WE the Kings—“Just Keep Breathing”
#92

I knew there’d be fun. imitators, I just didn’t think they’d be this bad. But how could they not be, when fun. itself skirts the edge of self-parody? Maybe I was lying to myself.

Scotty McCreery—“See You Tonight”
#94

I wish his material was better, but McCreery is turning into one hell of a singer. It’s not just his voice, which has always been a wonder, but the way he handles it. He knows he sounds best when he’s smooth and controlled, so he makes a point of never overstepping, even on the chorus (he also wisely downplays his lower register, which was beginning to sound like a gimmick). As his voice matures, that control is going to sound even better. Now he just needs to find more mature songs. He’s only nineteen, so it makes sense for him to still be singing material pointed at a teen market, and this is smarter than it appears at first. But in another year he’ll be beyond this sort of corn-fed, safe romanticism. Here’s hoping he’s smart enough to make something out of it.

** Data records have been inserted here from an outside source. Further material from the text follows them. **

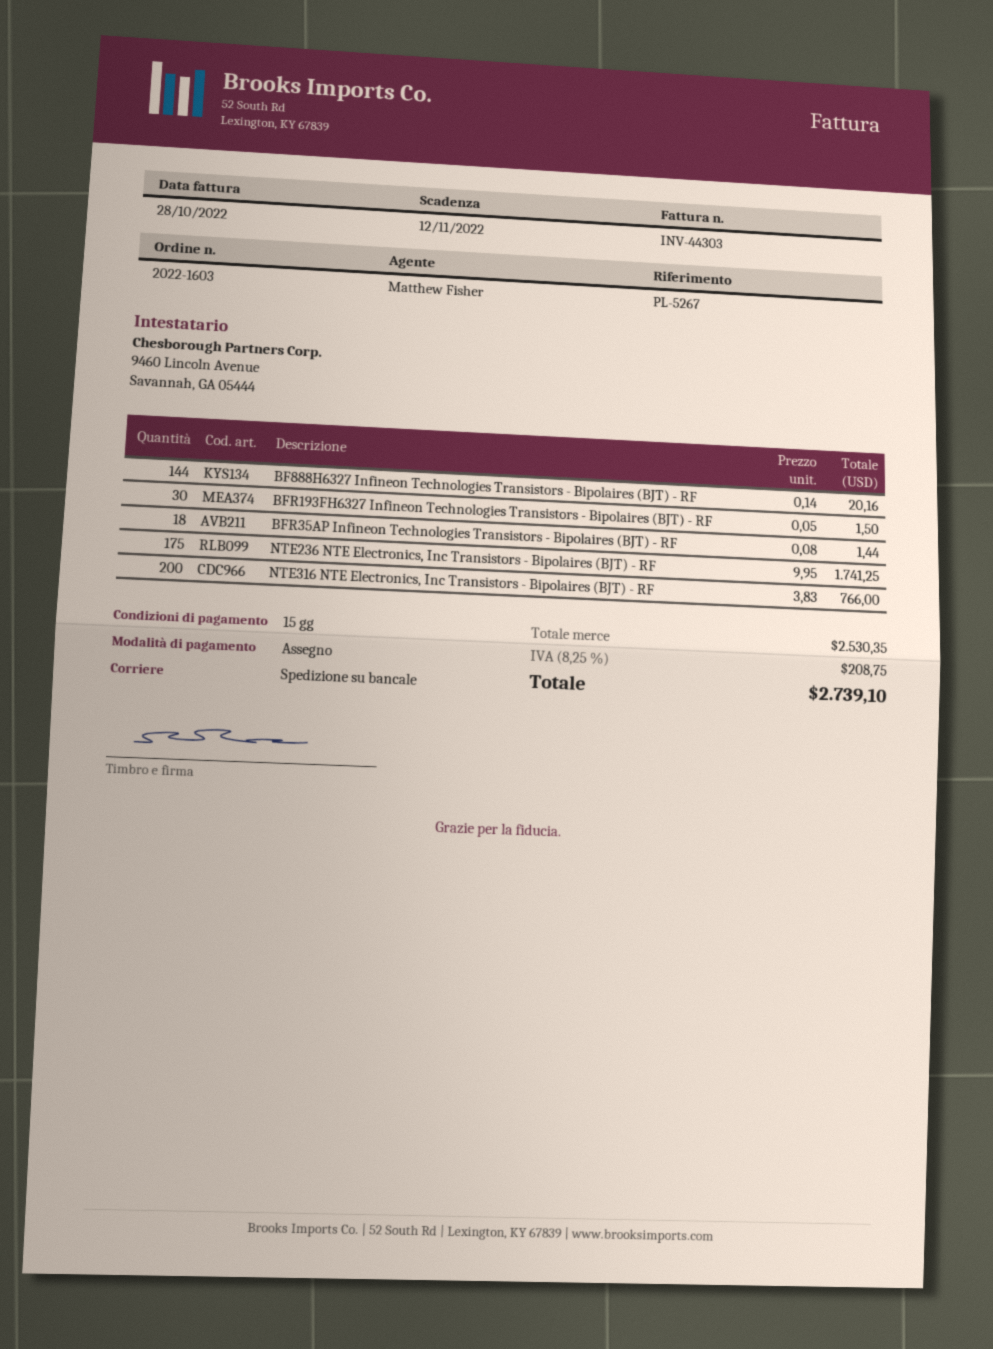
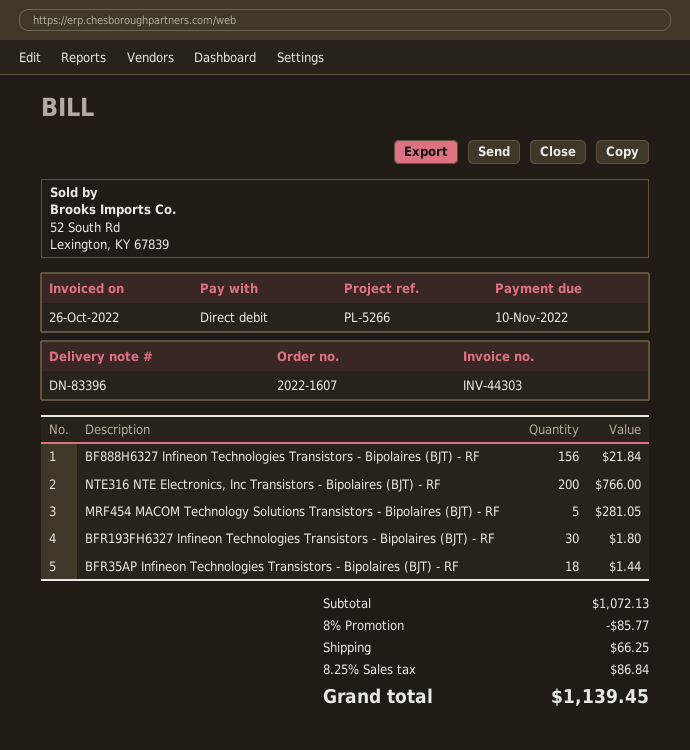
order number: 2022-1603 -> 2022-1607
invoice date: 2022-10-28 -> 2022-10-26
due date: 2022-11-12 -> 2022-11-10
reference: PL-5267 -> PL-5266
payment method: cheque -> direct debit
BF888H6327 Infineon Technologies Transistors - Bipolaires (BJT) - RF: 144 for 20.16 -> 156 for 21.84
BFR193FH6327 Infineon Technologies Transistors - Bipolaires (BJT) - RF: 30 for 1.50 -> 30 for 1.80
NTE236 NTE Electronics, Inc Transistors - Bipolaires (BJT) - RF: 175 for 1741.25 -> none
MRF454 MACOM Technology Solutions Transistors - Bipolaires (BJT) - RF: none -> 5 for 281.05
subtotal: 2530.35 -> 1072.13
discount: none -> 8% = 85.77
shipping: none -> 66.25
tax: 8.25% = 208.75 -> 8.25% = 86.84
total: 2739.10 -> 1139.45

Fabolous featuring Chris Brown—“Ready”
#97

Brown’s hook is bland and the beat is nothing, but even if they were better I would find it impossible to listen after Fabolous says “get your shit wetty/Oops I mean your shit ready, can’t believe I said that”. I can. Fabolous may not be the dumbest rapper in the world, but he’s certainly the dumbest on the charts.

Rocko featuring Future & Rick Ross—“U.O.E.N.O.”
#99

Decent beat, good hook from Future, a competent rap from Rocko, and then in steps Rick Ross and his big mouth to mess everything up. And I don’t just mean the molly-rape lyric. Ross has become so full of himself that almost every word he utters drips with self-love, so much so that he’s lost the ability to distinguish between what’s “street” and what’s stupid. If he says it, it must be right, right? His product-placing of Reebok (right before the rape line; no wonder they dropped his ass) is on a much lower level of offensiveness, but it’s still offensive, and the rest is nonsense. What’s even more depressing is that even without the controversy this would probably still have made the chart on name recognition alone. That’s how rap works these days, and this is what you get.

Hot 100 Roundup—8/27/11

Thursday, September 22nd, 2011

Drake—”Headlines”
#13

Is this guy capable of doing anything but feel sorry for himself? Fame didn’t turn out to be as much fun as he thought it would be; no one understands him or how hard he works; and there are all these women! Makes you wonder what he got into the business for. It sure wasn’t the music.

Jason DeRulo—”It Girl”
#39

I have mixed feelings about this record, largely because I find myself liking it more than I think I should. Most of DeRulo’s records have been terrible, but this time around he switches up his style, dumping his usual dense, sample based hip-hop for a lighter, more straight-ahead sound. Some say he’s trying to be Bruno Mars, but what I hear is a less desperate, more relaxed version of Chris Brown. In other words, a pleasant, minor talent who doesn’t carry a lot of excess baggage around with him. I doubt he’ll ever do anything great, but at least he isn’t an embarrassment.

Jay-Z & Kanye West
“Who Gon’ Stop Me”, #44
“Niggas In Paris”, #75

I have real difficulties with Watch the Throne. The music is often brilliant, but the lyrics are intentionally paradoxical, full of contradictions and ego-based hyperbole that are hard to work around or excuse. The opening line of “Who Gon Stop Me” is a perfect example: “This is something like the Holocaust/Millions of our people lost”. It’s a powerful statement, and like much of Watch the Throne, it places current events in a deeper historical context. Whether or not that context is fully justified in relation to what most of the tracks are about, however—that is, being rich and living high—is open to question. The overall stance of the album is that the suffering African-Americans have gone through is justification for those who are successful exalting themselves, living as high as they can, and bragging about it as much as possible. It’s hardly a new idea, as they well know; just the title “Niggas in Paris” alone conjures up images of black men and women who were in a position to take advantage of financial independence and the relative racial freedom of Europe and did so to excess: Joe Jackson, Josephine Baker, Sidney Bechet, James Baldwin, and many others. What gets left out of the story are the great majority who don’t have anything to brag about; not just African Americans, but Africans, whites, Latinos, Asians, and the Europeans who make their living serving people like Jay-Z and West and satisfying their needs. Like Jay-Z said in “Empire State of Mind”, “Pity half of y’all won’t make it”, with the unuttered followup, “sucker”, implied in his phrasing. It’s a drug dealer’s mentality, and even if they’re aware of it, and unsure of it, and emphasize the irony of it, it still stinks.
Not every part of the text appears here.